*Task prompt*: Apart from the images, reproduce every record word for word.

*Records shown*:
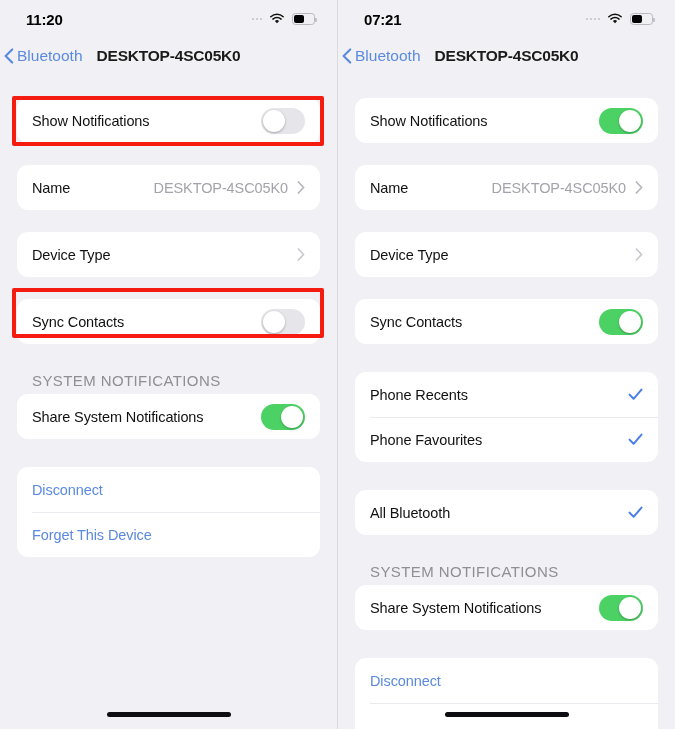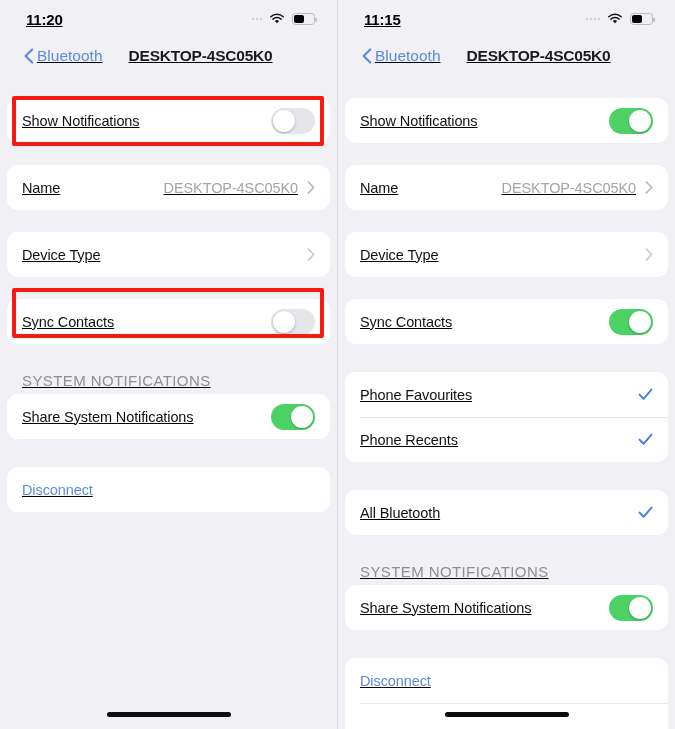"11:20" .phone { text-decoration: underline -> none }
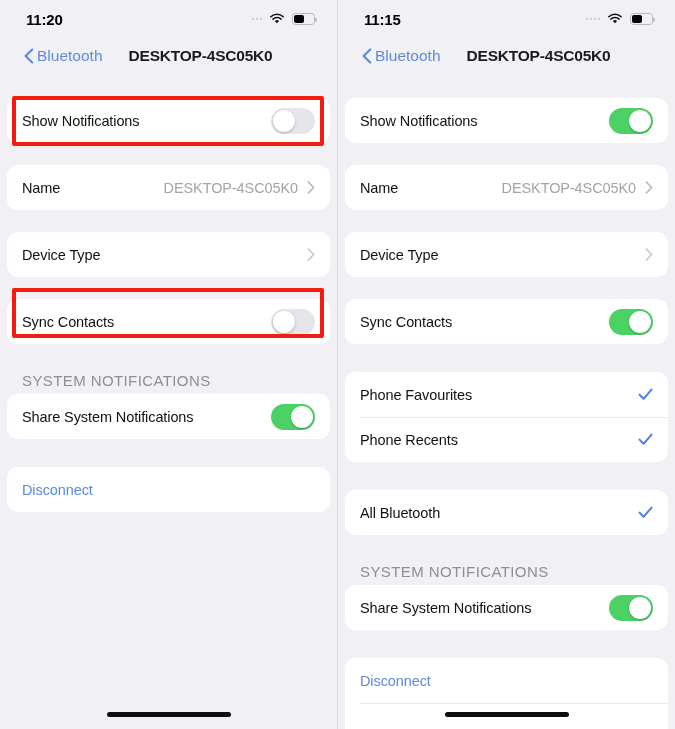"11:15" div.status-time { text: 11:15 -> 07:21 }
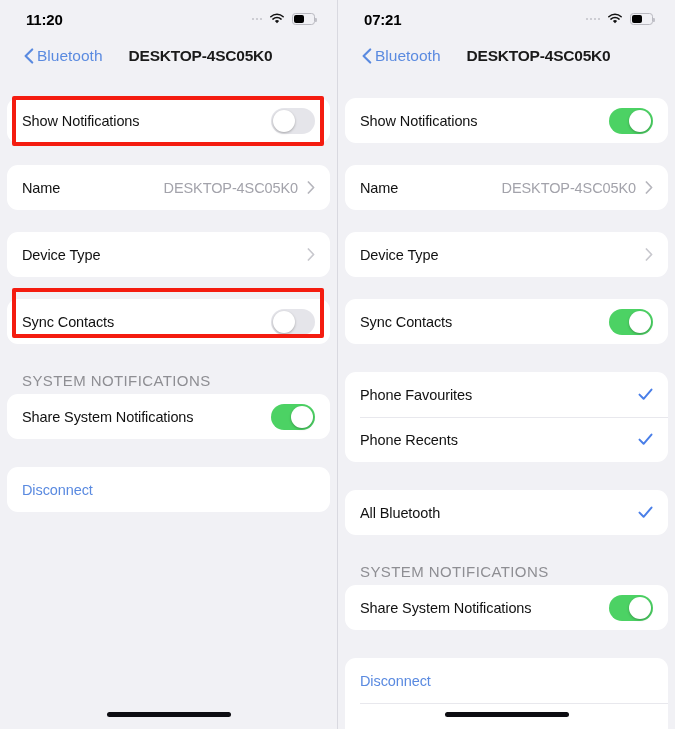"Bluetooth" .navbar { gap: 15px -> 3px; padding: 0 24px -> 0 4px }
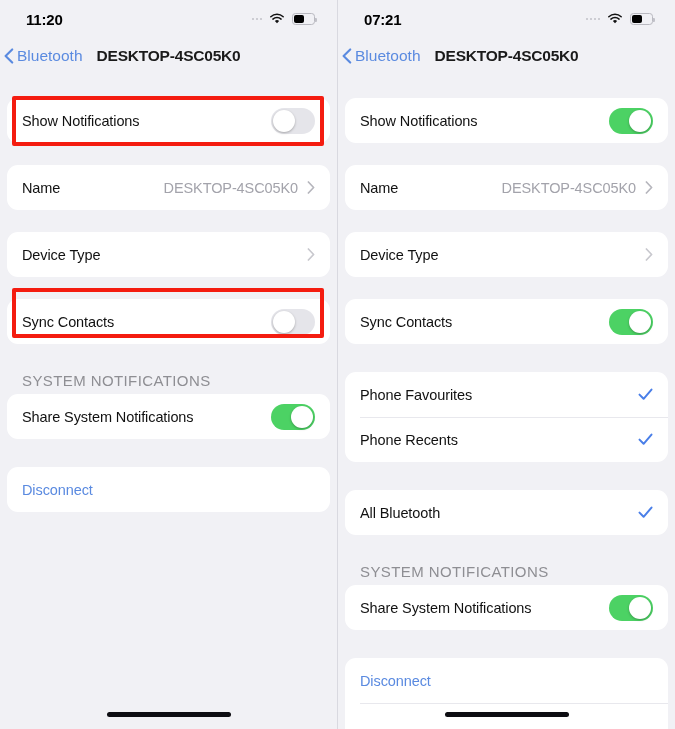"Show Notifications" .content { padding: 0 7px -> 0 17px }
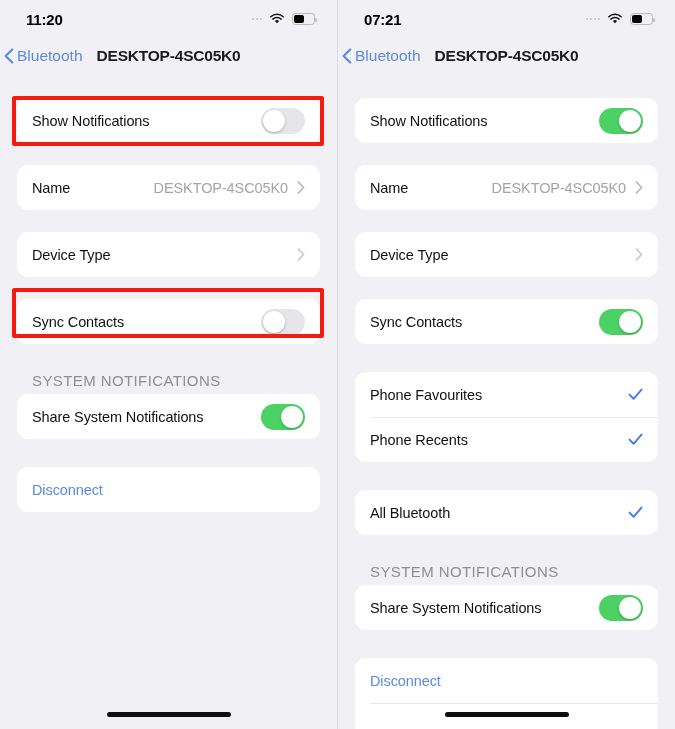"Phone Favourites" div.row { order: before "Phone Recents" -> after "Phone Recents" }
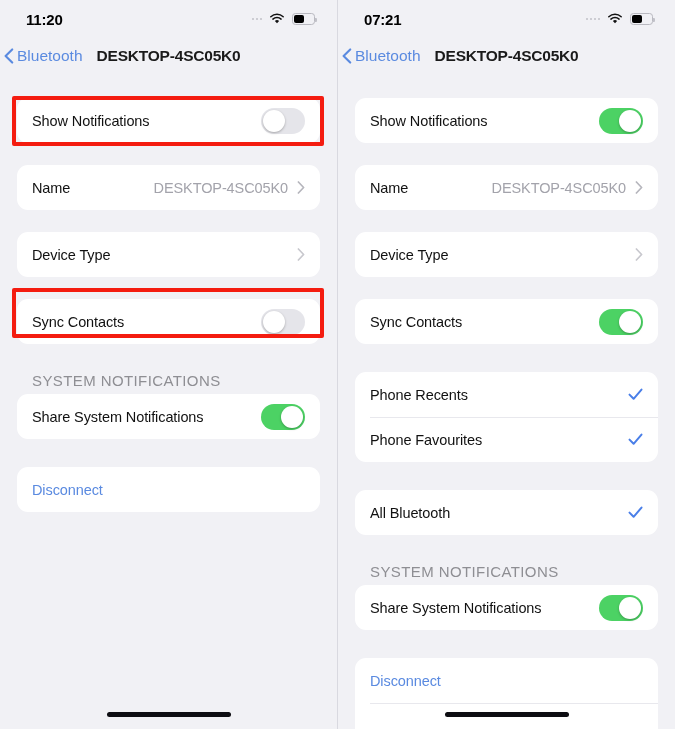"Forget This Device" div.row { html: none -> <div> <span>Forget This Device</span> </div> }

*Solution to the exercise*:
"11:20" .phone { text-decoration: underline -> none }
"11:15" div.status-time { text: 11:15 -> 07:21 }
"Bluetooth" .navbar { gap: 15px -> 3px; padding: 0 24px -> 0 4px }
"Show Notifications" .content { padding: 0 7px -> 0 17px }
"Phone Favourites" div.row { order: before "Phone Recents" -> after "Phone Recents" }
"Forget This Device" div.row { html: none -> <div> <span>Forget This Device</span> </div> }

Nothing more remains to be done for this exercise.